A philosopher named Jason Ford offers a dose of sensible phenomenology in a well written article called “Attention and the New Sceptics” which appears in the latest issue of the Journal of Consciousness Studies (unfortunately not free online). The subject is the proper interpretation of the various interesting studies on inattentional blindness and change blindness.
In various ways these studies show that our ability to make judgments about phenomena on the periphery when attention is elsewhere is poor relative to our ex ante expectations. (Think of the research using the now famous video of people passing a ball among themselves and the inability of most people to detect the entrance of a gorilla when asked to focus on counting passes).
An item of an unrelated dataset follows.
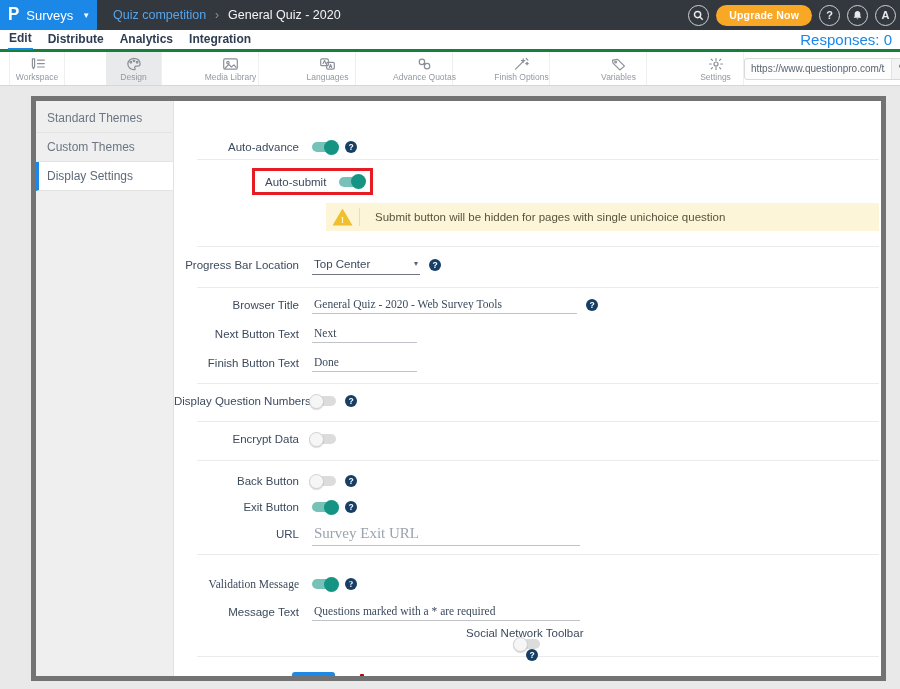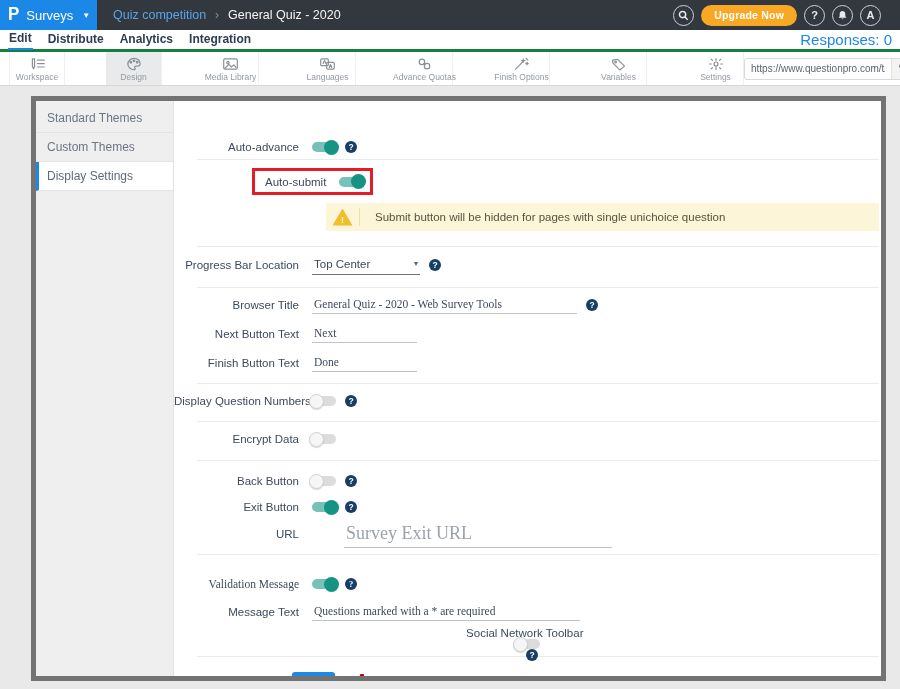"Upgrade Now" .header-right { padding-right: 19px -> 4px }
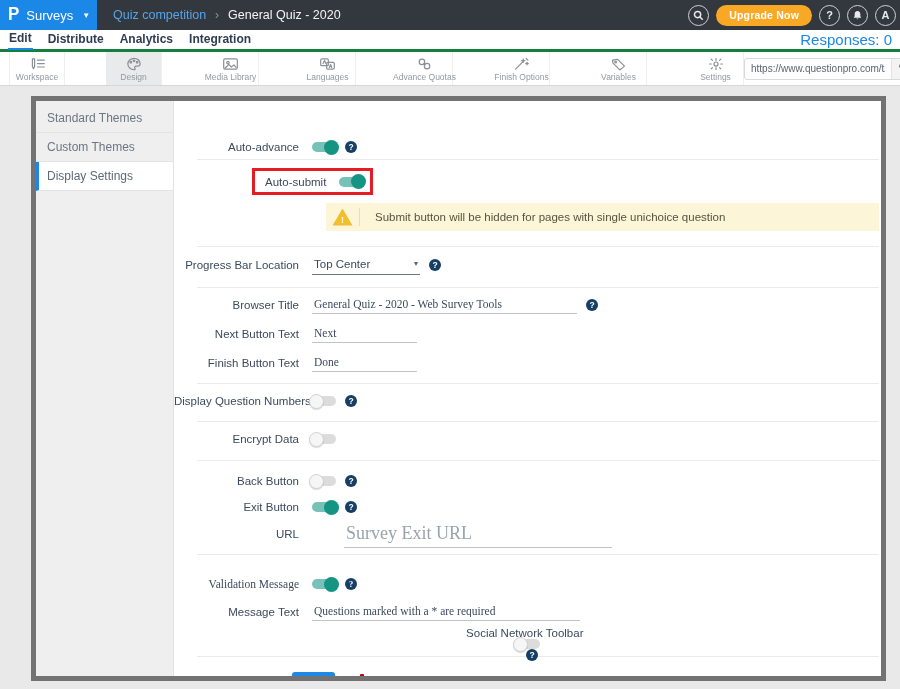"Survey Exit URL" .url-exit { font-size: 18px -> 15px; margin-left: 32px -> none }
Ford’s article discusses the work of several philosophers who take these results as evidence for a broader reaching skepticism about the reliability of consciousness. They think they can argue we don’t have the conscious experience we think we do. Ford argues that they are mistaken in arguing that such skepticism is warranted by the research. Careful analysis of focal and peripheral perception shows that they are fundamentally different in character when it comes to their availability for detailed judgment and comparisons. It is a mistake to hold the periphery to the same standard as the focus of attention: “Being vague and nebulous just is the way the periphery registers in consciousness”.
Once this is acknowledged, one cannot argue from these results that we don’t have the conscious experience we think we have. It remains a viable assertion that when we claim we know what it is like to experience what we’re focused on, we are not in error.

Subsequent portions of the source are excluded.